Prosecutors probe Alstom for contract corruption 06/05/2008 00:00
The builder of power stations and high-speed trains is suspected of bribing foreign officials to win contracts, says judicial source.
6 May 2008
PARIS - French prosecutors suspect engineering giant Alstom, builder of power stations and high-speed trains, of bribing foreign officials to win contracts, a judicial source said Tuesday.
Prosecutors started an investigation on November 7 into suspected "corruption of foreign public agents" and "abusive use of assets," the source said.
The source spoke after The Wall Street Journal newspaper reported evidence that the company had "paid hundreds of million dollars in bribes to win contracts in Asia and South America between 1995 and 2003".

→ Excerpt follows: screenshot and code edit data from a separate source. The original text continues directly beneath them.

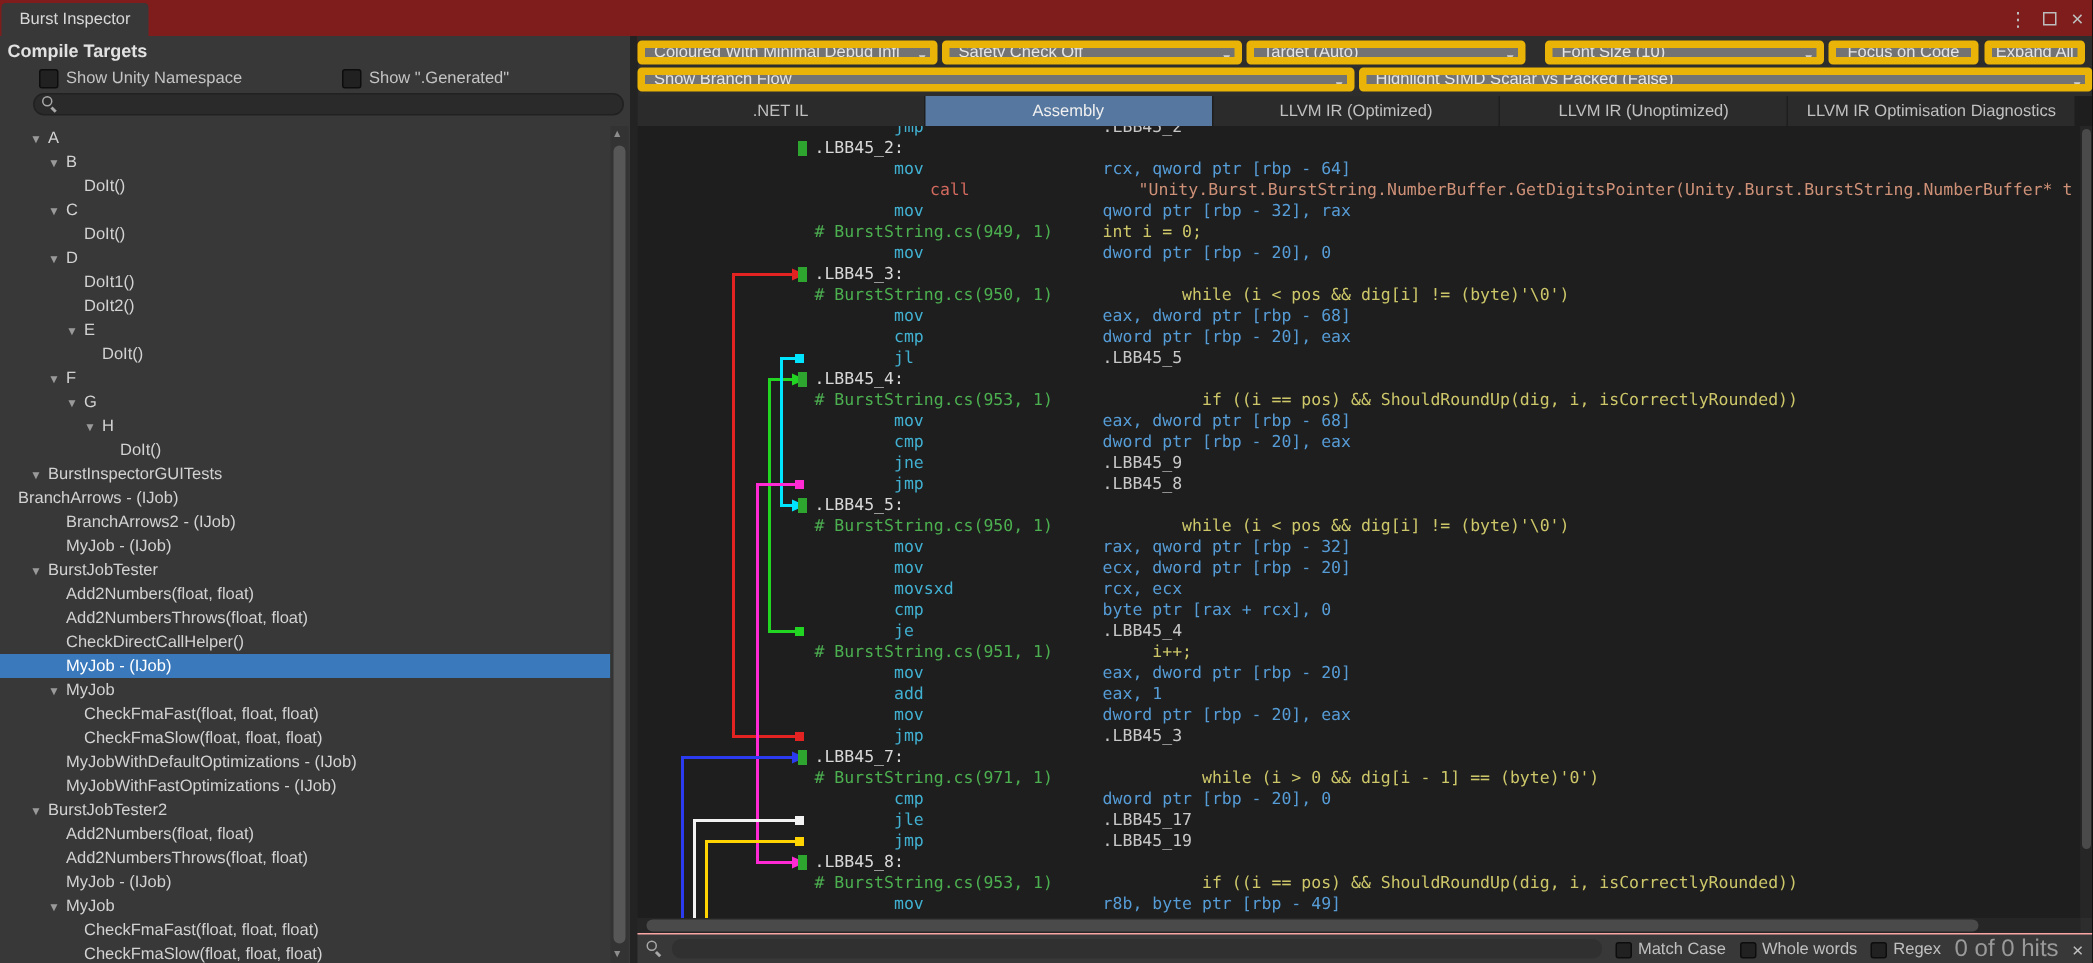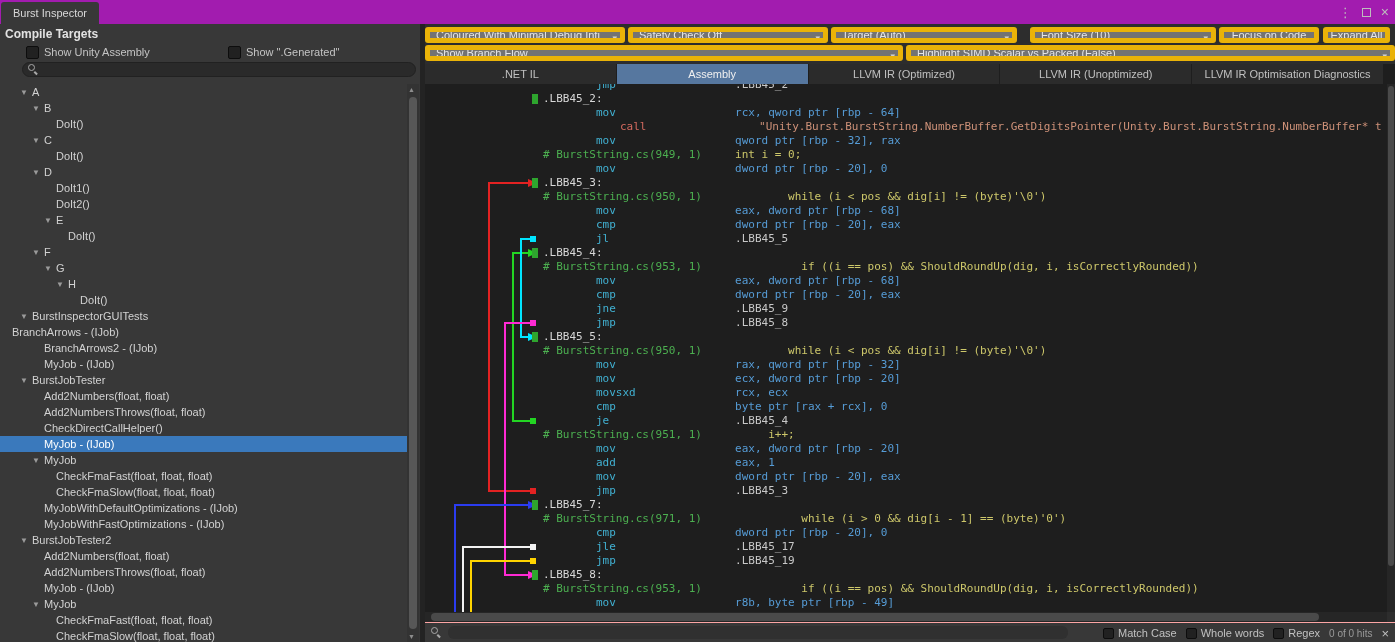--- a/index.html
+++ b/index.html
@@ -8,7 +8,7 @@
           font-family:"Liberation Sans",sans-serif;color:#c8c8c8;}
 
   
-  .titlebar{position:absolute;left:0;top:0;width:100%;height:40px;background:#a21caf;}
+  .titlebar{position:absolute;left:0;top:0;width:100%;height:40px;background:#7f1d1d;}
   .title-tab{position:absolute;left:1px;top:2px;height:22px;background:#383838;border-radius:3px 3px 0 0;
              padding:0 12px;display:flex;align-items:center;font-size:11px;color:#d8d8d8;}
   .win-controls{position:absolute;right:6px;top:0;height:24px;display:flex;align-items:center;gap:10px;}

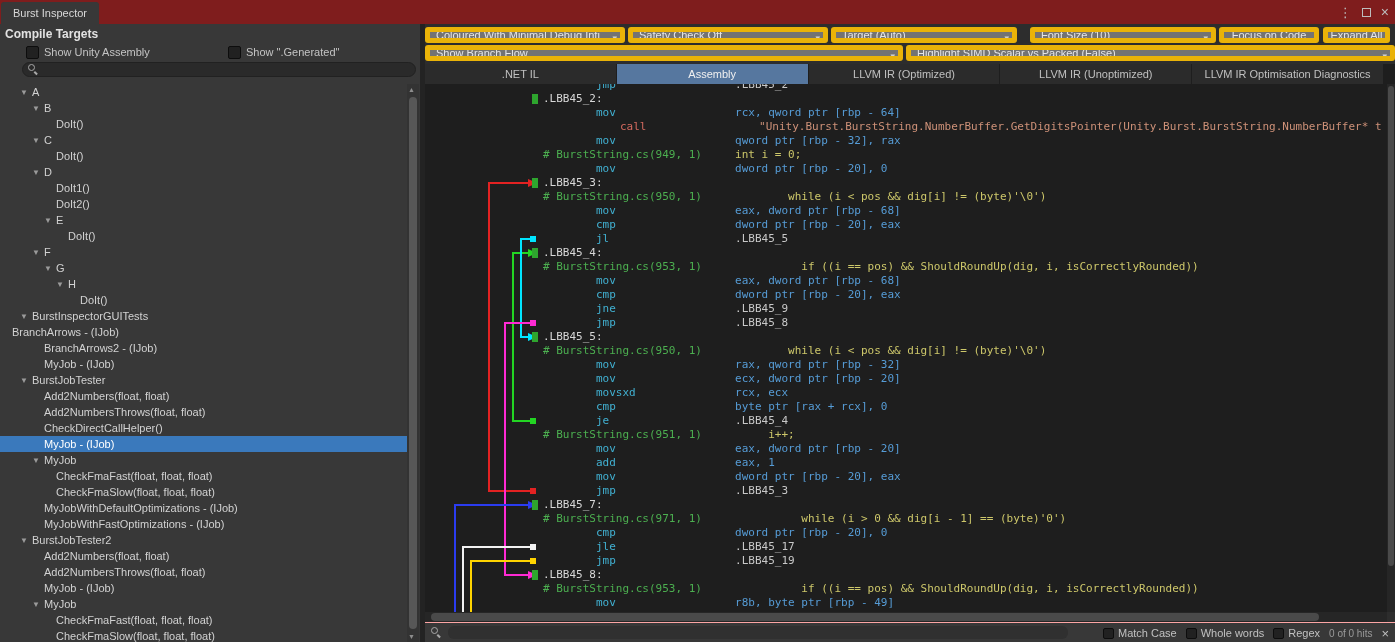--- a/index.html
+++ b/index.html
@@ -106,7 +106,7 @@
     <div class="cb-row">
       <div class="cb-group" style="left:26px">
         <span class="checkbox"></span>
-        <span class="cb-label">Show Unity Assembly</span>
+        <span class="cb-label">Show Unity Namespace</span>
       </div>
       <div class="cb-group" style="left:228px">
         <span class="checkbox"></span>

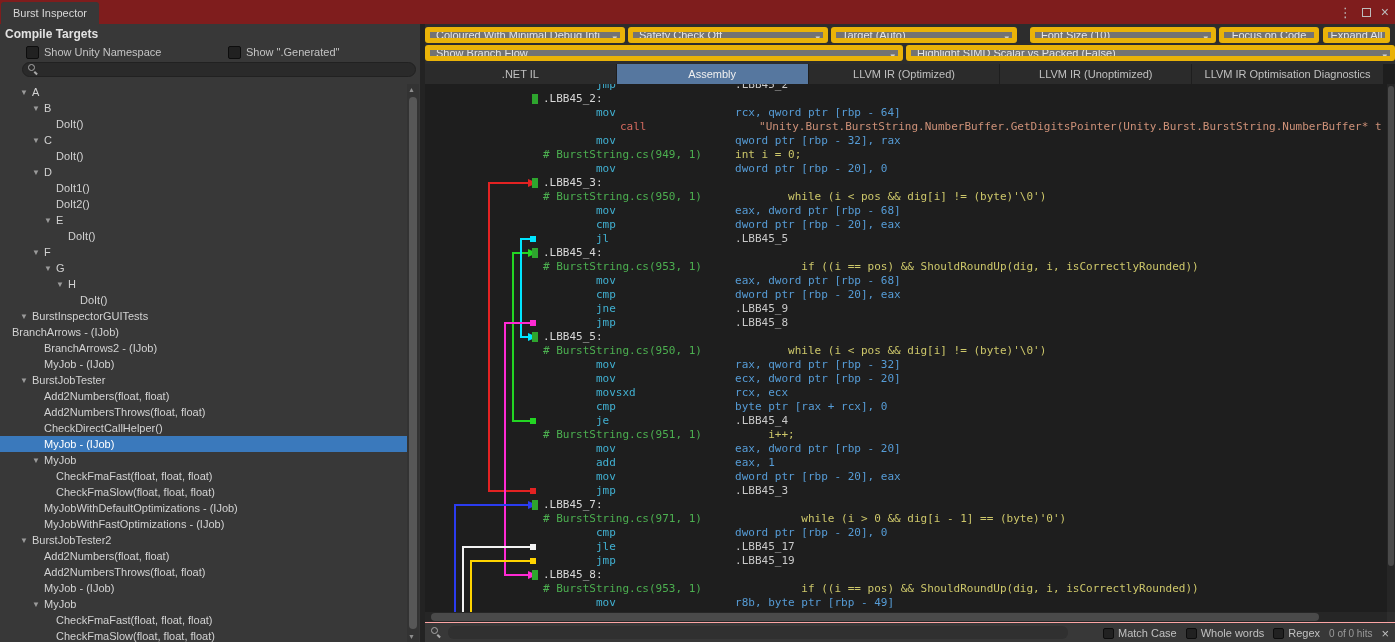--- a/index.html
+++ b/index.html
@@ -82,7 +82,7 @@
   .bottom-right{position:absolute;right:6px;top:0;height:20px;display:flex;align-items:center;gap:9px;}
   .bb-cb{display:flex;align-items:center;gap:4px;font-size:11px;color:#c0c0c0;}
   .bb-cb .checkbox{width:11px;height:11px;}
-  .bb-hits{font-size:10px;color:#9a9a9a;}
+  .bb-hits{font-size:16px;color:#9a9a9a;}
   .bb-close{font-size:13px;color:#c0c0c0;}
 </style>
 </head>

Alsom told the paper its offices had been searched by French authorities but that no charges had been laid.
The company told AFP on Tuesday that the newspaper report was based on "hypotheses and speculation" and that "there is no judicial procedure accusing the company of corruption".
Brokers however took the allegations seriously and the price of Alstom shares fell 2.17 percent to EUR 147.03 at mid-day.
The French judicial source said the investigation was the result of information provided by Swiss judicial authorities in May, but no-one had yet been charged.
The WSJ said its report that Alstom was under investigation in Switzerland and France was based on information from people involved in the matter.
The report was also based on findings by auditing firm KPMG which, it said, came across evidence by chance while working for the Swiss Federal Banking Commission on an audit of a small private Swiss bank.
The auditors allegedly found evidence that Alstom had circulated about EUR 20 million to "shell companies" in Switzerland and Liechtenstein, which was transferred to marketing people working for Alstom in Singapore, Indonesia, Venezuela and Brazil, "in stacks of 100-dollar bills".
The audit found that Alstom also set up accounts in Liechtenstein, Switzerland, the United States, Singapore, Hong Kong, Bahrain and Thailand.
These were used "to transfer more than USD 12 million dollars (EUR 7.74 million) to individuals in Venezuela, Singapore, Thailand and China," the report alleged, referring to the audit.
The newspaper noted that paying "commissions" to foreign officials was legal and even tax deductible in many European countries until the Organisation for Economic Cooperation and Development began a campaign against the practice in 1997.
France made such payments illegal in July 2000.
Until then, French law permitted tax deduction of commissions of up to 7.5 percent if they were declared to local tax authorities.
Alstom was saved from bankruptcy in 2004 by state intervention orchestrated by the then finance minister Nicolas Sarkozy, now French president.
One probe concerned a budget of USD 200 million (EUR 129 million) for suspected commissions of 15 percent to win a contract for a power plant in Brazil which was completed in 2001.
Another probe concerned a 45-million-dollar contract for the Sao Paolo subway, and others covered payments of about 200 million dollars for projects in Brazil, Venezuela, Singapore and Indonesia, the report alleged.
The newspaper said some of the projects concerned had also involved financing from the World Bank, which had declined to comment.
In Paris, Credit Mutuel-CIC brokers commented in a client note with a reference to an investigation in Germany into alleged suspicious payments by German engineering group Siemens.
It said that although it was too early to know the facts of the matter at Alstom, the Siemens case "leads one to think that we may be set for a media-judicial saga lasting years".
Natixis brokers said that some investors "may fear that this is only the tip of the iceberg" but that others might consider this to be an old story concerning a previous management.
The newspaper interviewed one former Alstom consultant, named as Michel Mignot, who said: "I never took a cent for myself." He said: "I didn't think the transactions were illegal, because they were done to get civil engineering contracts around the world."